#### Exercise brief
Only one stretch of the data below is needed. Output the lines from the one with "(142, 316) none -> [409,74,456,85] default" up to and including the one with "(196, 365) none", exactly as they stand.

#### Exercise data
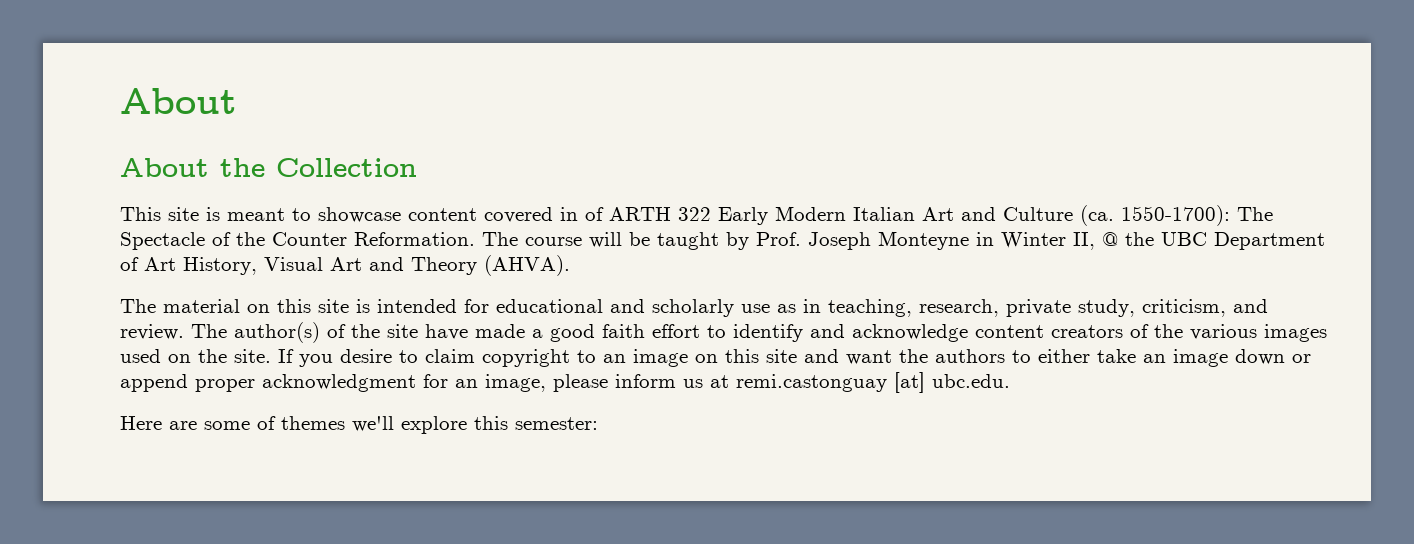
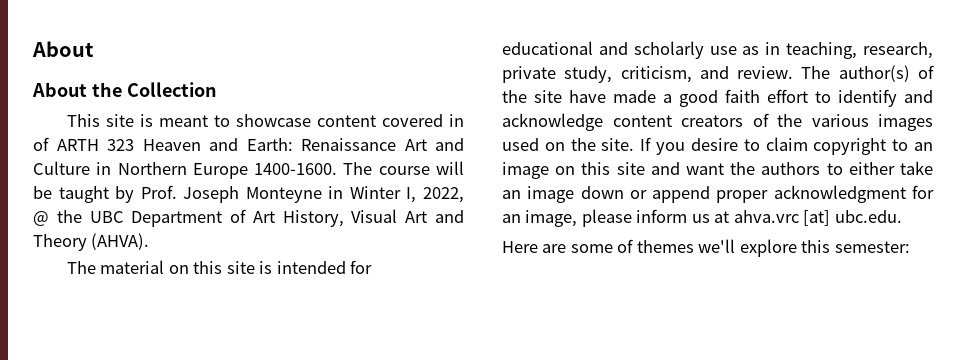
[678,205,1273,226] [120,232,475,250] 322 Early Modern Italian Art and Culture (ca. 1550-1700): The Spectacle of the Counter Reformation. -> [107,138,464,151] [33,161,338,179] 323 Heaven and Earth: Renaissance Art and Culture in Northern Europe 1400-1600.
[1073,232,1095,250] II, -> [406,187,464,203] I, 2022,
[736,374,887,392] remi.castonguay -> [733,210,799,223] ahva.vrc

* * *

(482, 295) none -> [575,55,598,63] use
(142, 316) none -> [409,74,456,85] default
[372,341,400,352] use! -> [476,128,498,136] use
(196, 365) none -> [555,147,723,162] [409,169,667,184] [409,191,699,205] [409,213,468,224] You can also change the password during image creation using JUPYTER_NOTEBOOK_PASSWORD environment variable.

---

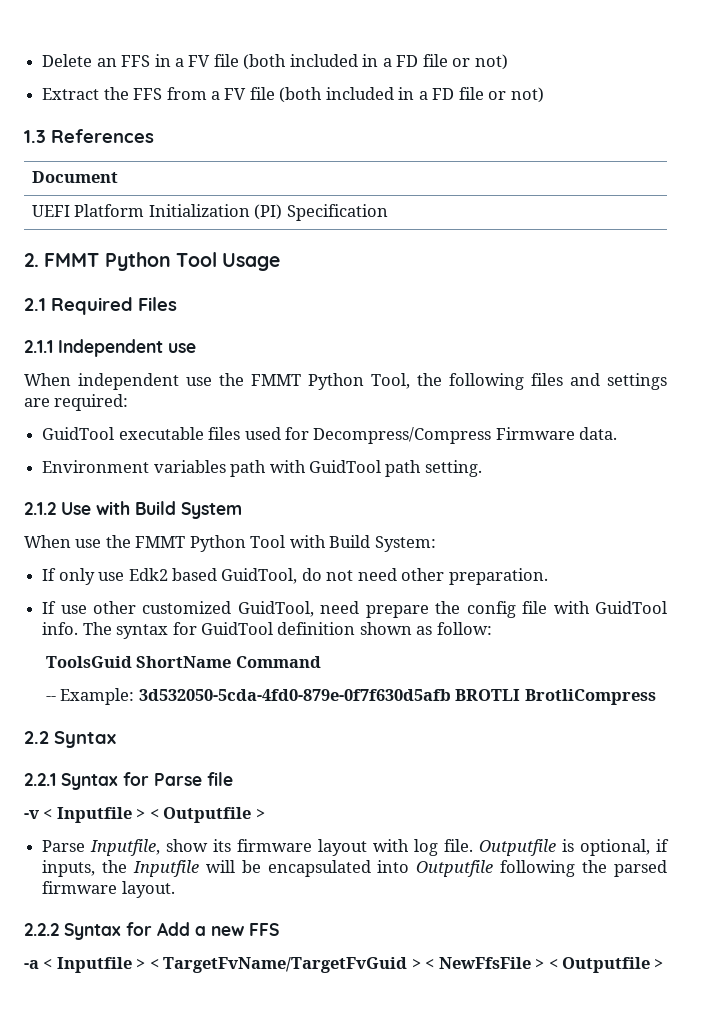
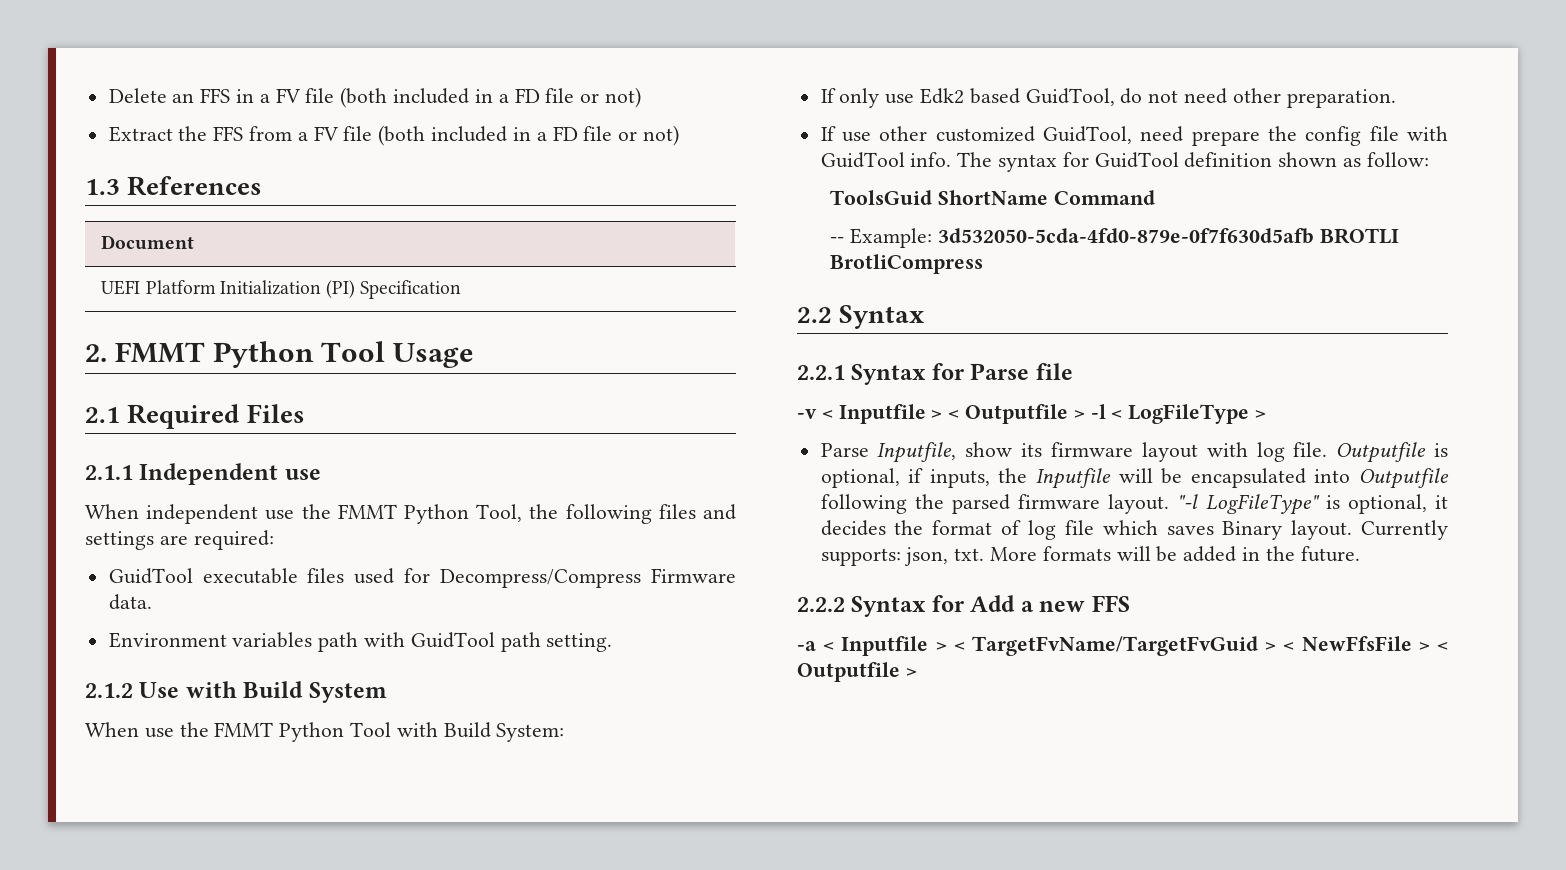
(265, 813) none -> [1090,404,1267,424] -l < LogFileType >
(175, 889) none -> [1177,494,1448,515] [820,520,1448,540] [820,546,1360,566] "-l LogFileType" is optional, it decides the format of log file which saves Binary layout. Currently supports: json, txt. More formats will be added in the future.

#### Completed exercise
(142, 316) none -> [409,74,456,85] default
[372,341,400,352] use! -> [476,128,498,136] use
(196, 365) none -> [555,147,723,162] [409,169,667,184] [409,191,699,205] [409,213,468,224] You can also change the password during image creation using JUPYTER_NOTEBOOK_PASSWORD environment variable.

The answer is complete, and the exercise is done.